(Code change snippets)
============================================================
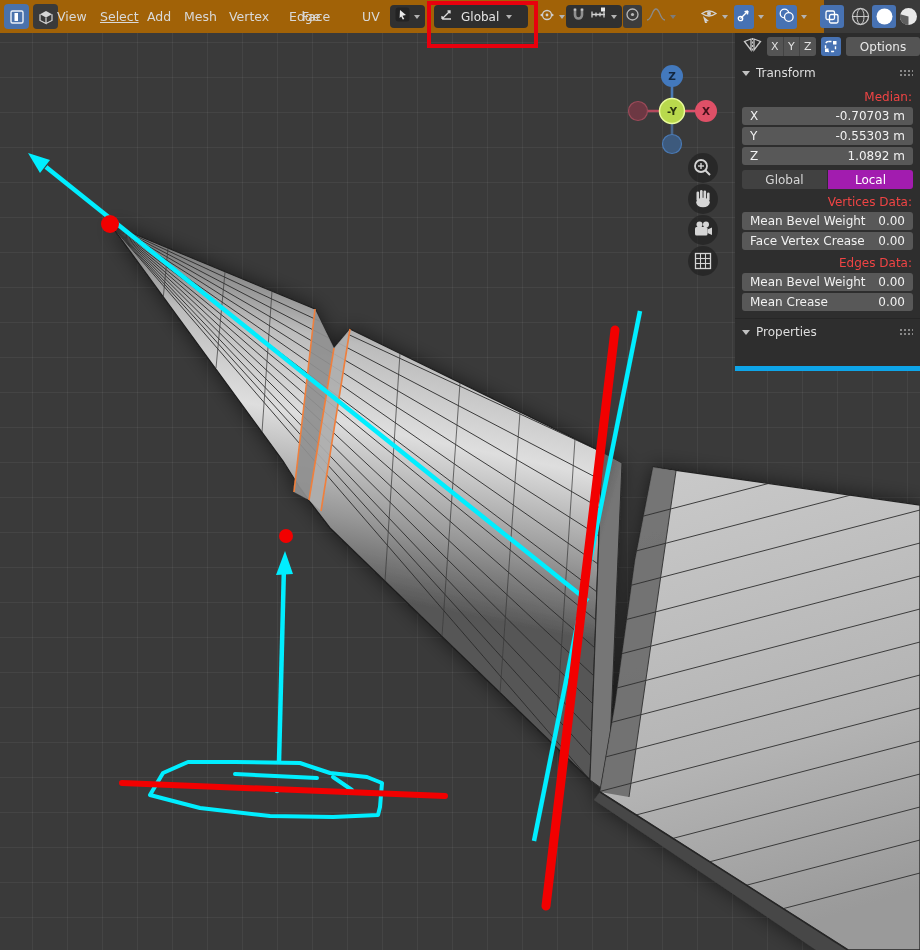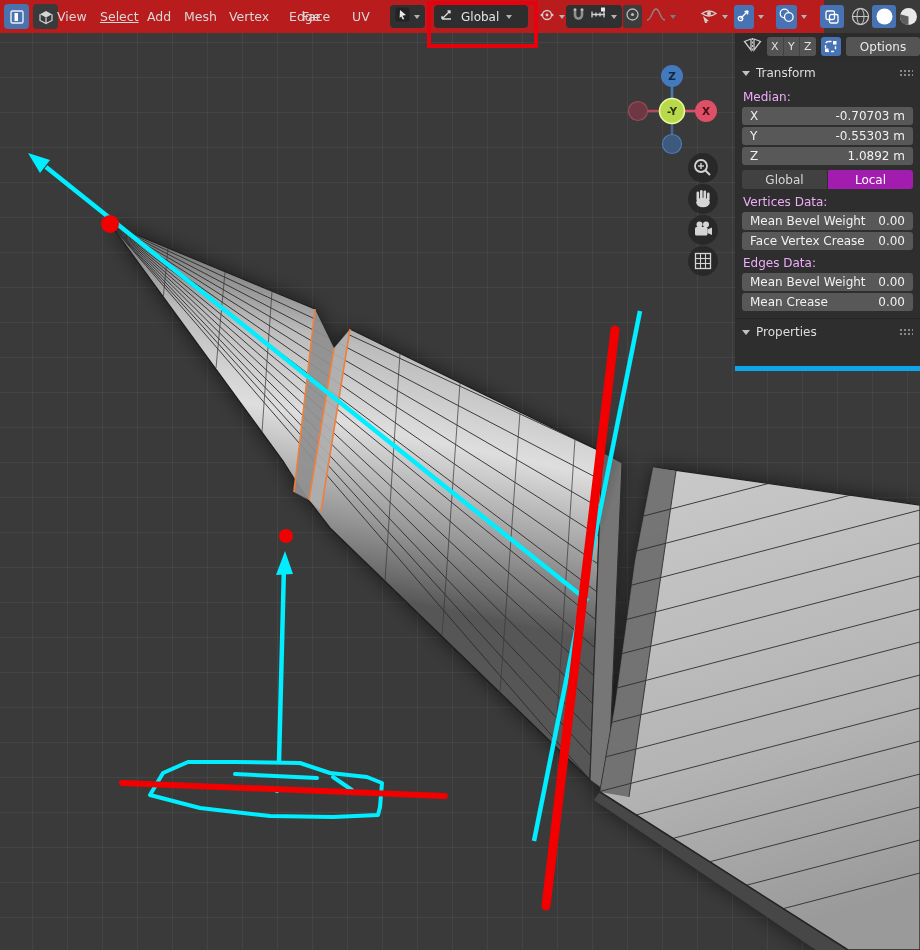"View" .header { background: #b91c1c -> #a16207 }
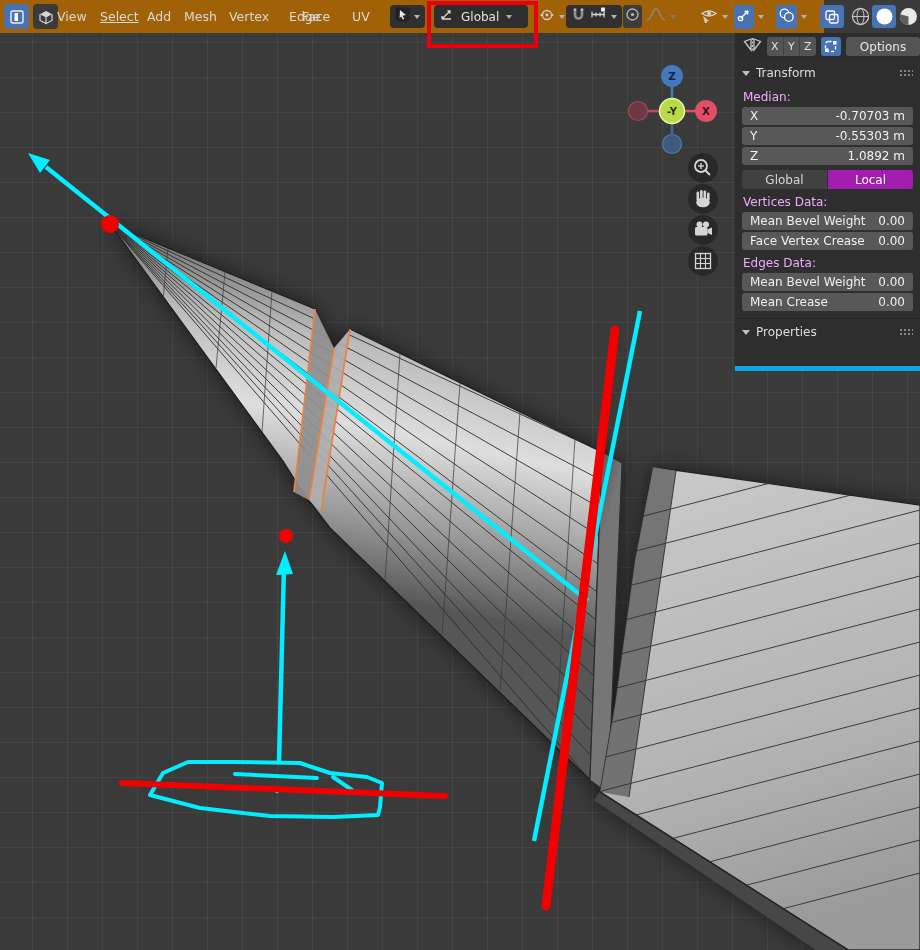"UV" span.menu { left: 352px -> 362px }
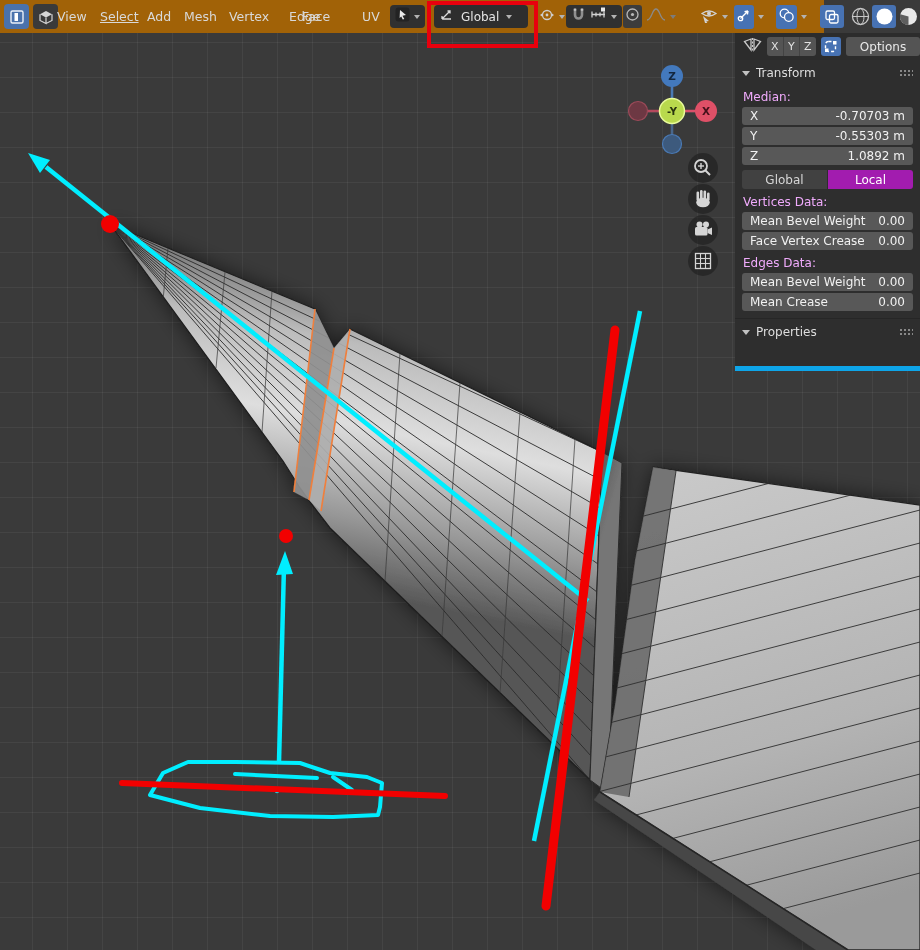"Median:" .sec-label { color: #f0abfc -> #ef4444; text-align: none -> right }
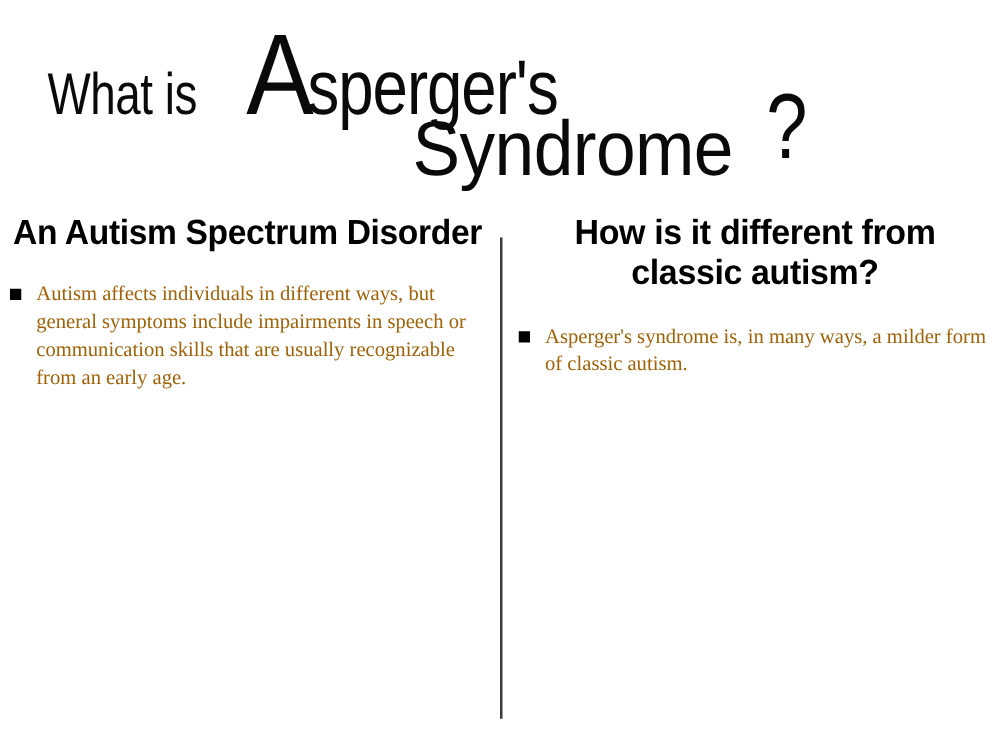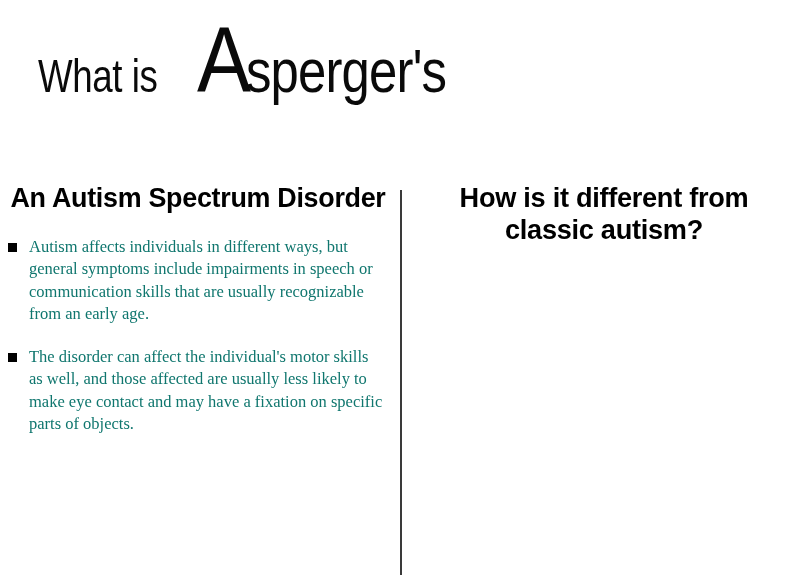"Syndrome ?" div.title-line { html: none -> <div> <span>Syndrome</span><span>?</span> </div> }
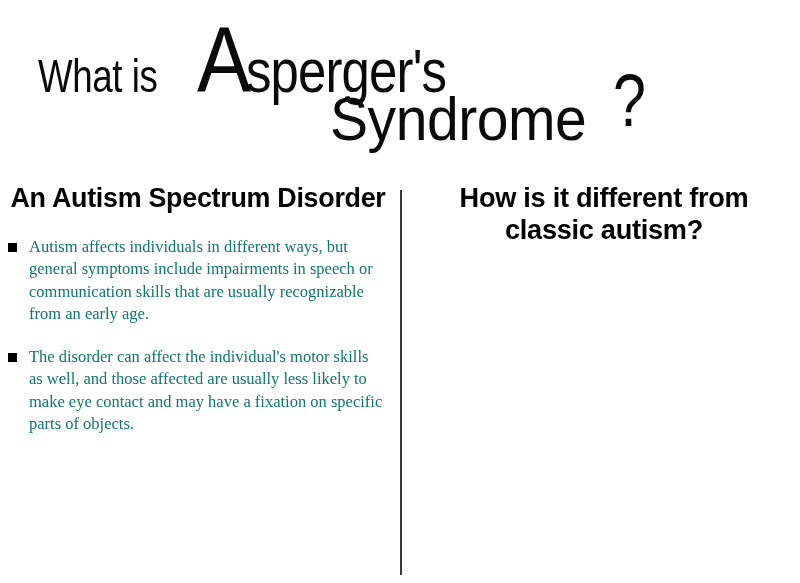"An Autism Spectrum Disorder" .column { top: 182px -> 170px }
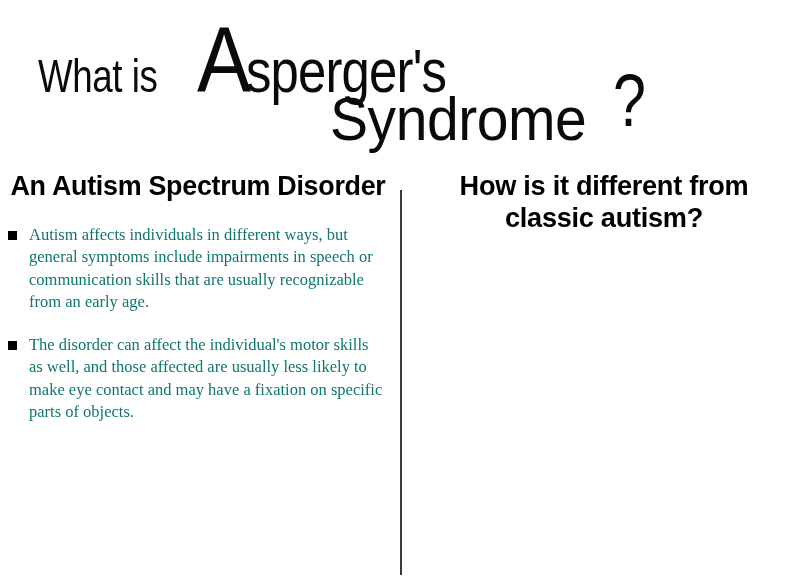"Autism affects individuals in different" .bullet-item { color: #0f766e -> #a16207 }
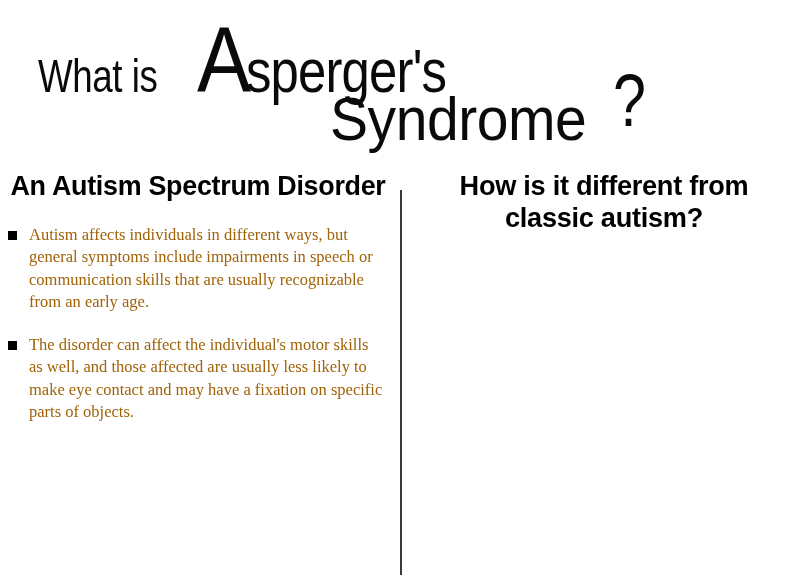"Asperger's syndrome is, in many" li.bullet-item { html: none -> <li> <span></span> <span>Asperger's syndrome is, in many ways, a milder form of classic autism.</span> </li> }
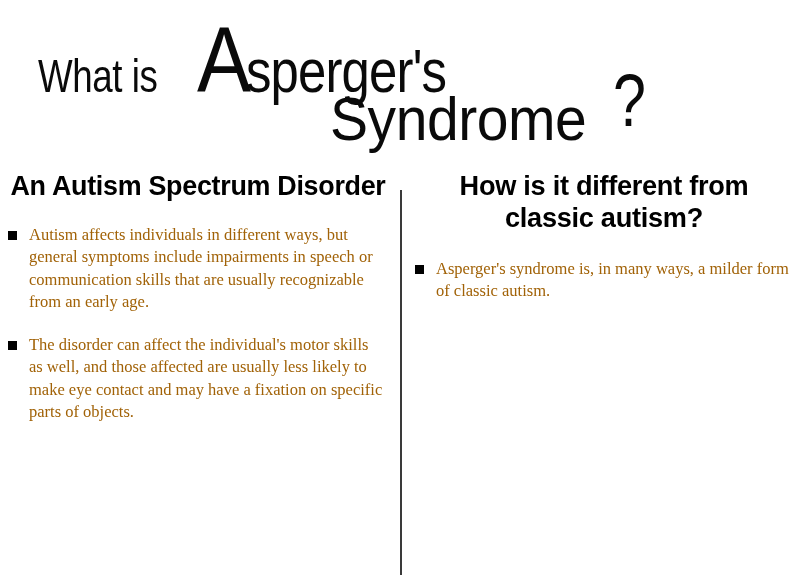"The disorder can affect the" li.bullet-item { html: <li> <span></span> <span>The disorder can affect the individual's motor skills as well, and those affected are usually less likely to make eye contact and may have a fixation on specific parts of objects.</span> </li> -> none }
============================================================
Exercise aim -> Output the records exactly, and let none of their pictures appear in the copy.

Solution for this problem ->
"View" .header { background: #b91c1c -> #a16207 }
"UV" span.menu { left: 352px -> 362px }
"Median:" .sec-label { color: #f0abfc -> #ef4444; text-align: none -> right }
"Syndrome ?" div.title-line { html: none -> <div> <span>Syndrome</span><span>?</span> </div> }
"An Autism Spectrum Disorder" .column { top: 182px -> 170px }
"Autism affects individuals in different" .bullet-item { color: #0f766e -> #a16207 }
"Asperger's syndrome is, in many" li.bullet-item { html: none -> <li> <span></span> <span>Asperger's syndrome is, in many ways, a milder form of classic autism.</span> </li> }
"The disorder can affect the" li.bullet-item { html: <li> <span></span> <span>The disorder can affect the individual's motor skills as well, and those affected are usually less likely to make eye contact and may have a fixation on specific parts of objects.</span> </li> -> none }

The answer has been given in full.